Entre les mains des vieux docteurs
À qui l’humanité doit tant de funérailles,
Un homme, hélas ! se tord sous d’atroces douleurs :
Un ver, le ténia, lui ronge les entrailles.
En vain prodigue-t-il et le lait et le miel
A son avide parasite.
A peine a-t-il fini, que celui-ci s’agite
Plus fort, plus ardent, plus cruel,
Et cherche à perforer son cœur d’un coup mortel.
Un savant vient et dit : « Laisse là le laitage,
Et tout ce qui nourrit le mal dont tu te plains.

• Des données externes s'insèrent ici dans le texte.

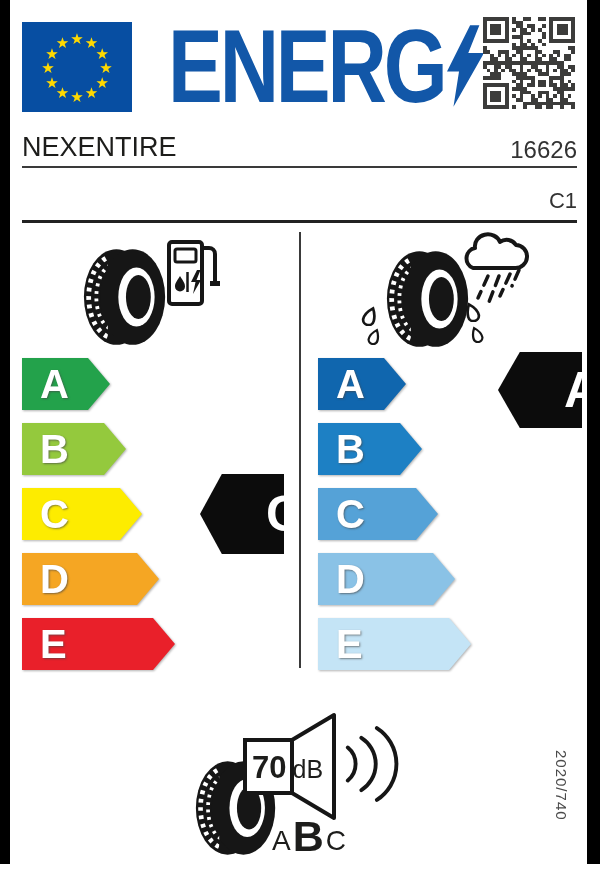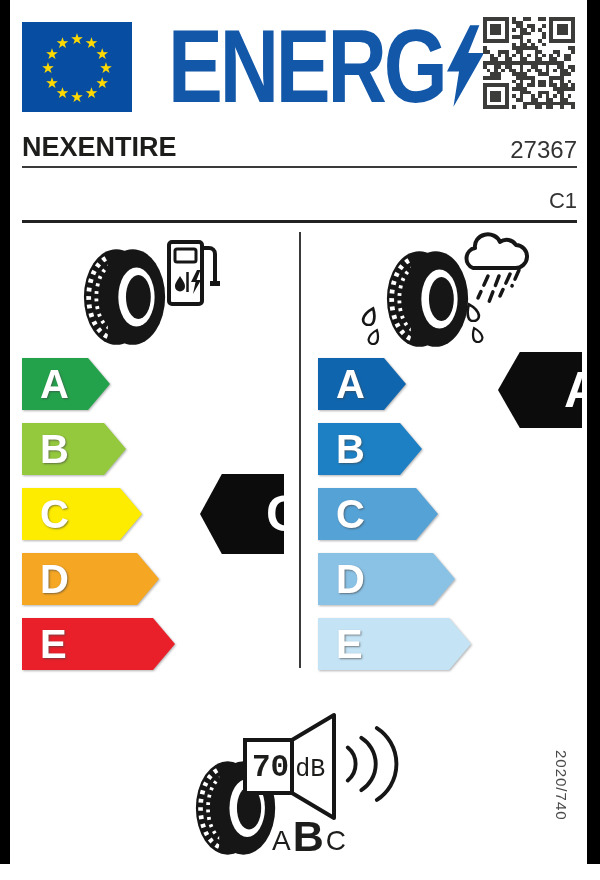--- a/index.html
+++ b/index.html
@@ -19,7 +19,7 @@
   #qr{position:absolute;left:483px;top:17px;}
 
   
-  #brand-name{position:absolute;left:22px;top:132px;font-size:27px;font-weight:bold;}
+  #brand-name{position:absolute;left:22px;top:132px;font-size:27px;font-weight:normal;}
   #article-number{position:absolute;right:23px;top:136px;font-size:24px;color:#333;}
   .rule1{position:absolute;left:22px;top:166px;width:555px;height:2px;background:#3a3a3a;}
   #tire-size{position:absolute;left:22px;top:178px;font-size:30px;}

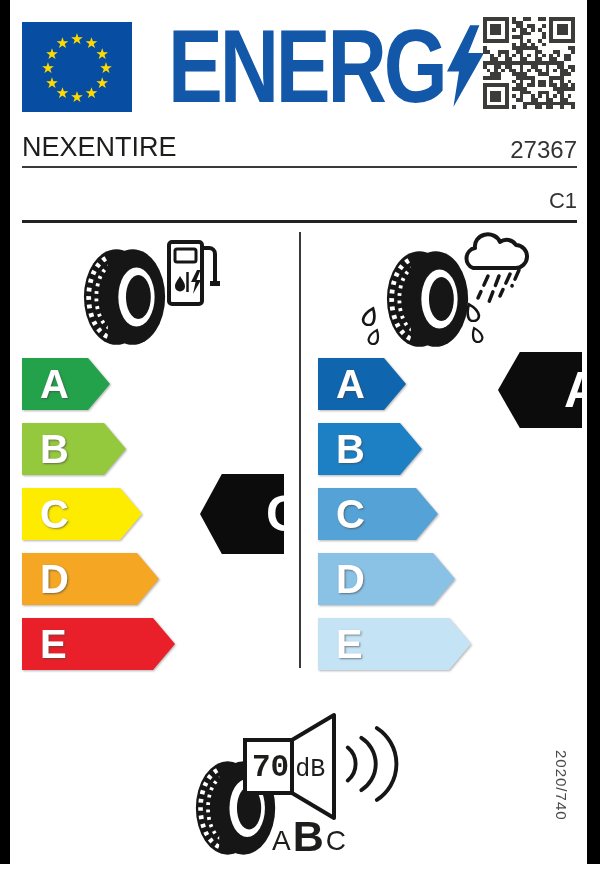--- a/index.html
+++ b/index.html
@@ -326,7 +326,7 @@
     </svg>
 
   <div id="brand-name">NEXENTIRE</div>
-  <div id="article-number">27367</div>
+  <div id="article-number">16626</div>
   <div class="rule1"></div>
   <div id="tire-class">C1</div>
   <div class="rule2"></div>

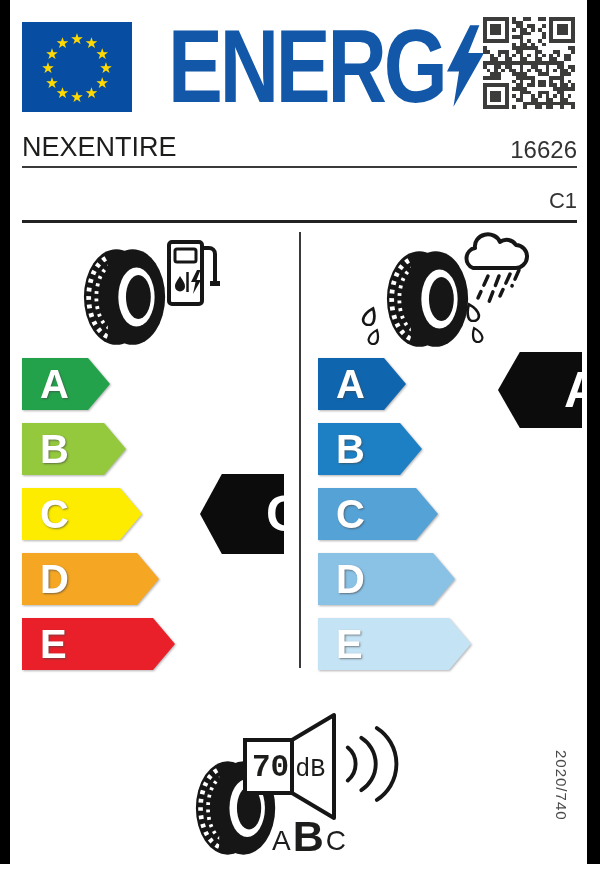--- a/index.html
+++ b/index.html
@@ -45,7 +45,7 @@
   #noise{position:absolute;left:180px;top:700px;width:250px;height:180px;}
   #noise .tire{position:absolute;left:14px;top:58px;z-index:2;}
   #noise .speaker{position:absolute;left:62px;top:10px;z-index:3;}
-  #noise .vol{position:absolute;left:72px;top:50px;z-index:4;white-space:nowrap;font-family:Liberation Mono, monospace;}
+  #noise .vol{position:absolute;left:72px;top:50px;z-index:4;white-space:nowrap;}
   #noise .vol .val{font-size:31px;font-weight:bold;}
   #noise .vol .unit{font-size:25px;margin-left:6px;}
   #noise .arcs{position:absolute;left:162px;top:16px;z-index:1;}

Crois-moi, bois cet amer breuvage,
Il contient pour les vers des poisons souverains. »
Le souffrant prend le bol, le vide ; et le vampire
Dans les convulsions presque aussitôt expire.
Il est aussi pour le corps social
Un ténia rongeur, parasite infernal,
Qui, de ses longs anneaux déroulant le cortège,
Dans son immense torsion
Enlace la production.
Ce monstre, c’est le privilège.
Pour l’expulser du sein de la société,
Ce qu’il faut, ce n’est point choses édulcorées,
Mais des décrets amers, mais des lois acérées,
Mais le droit dans sa force et sa rigidité.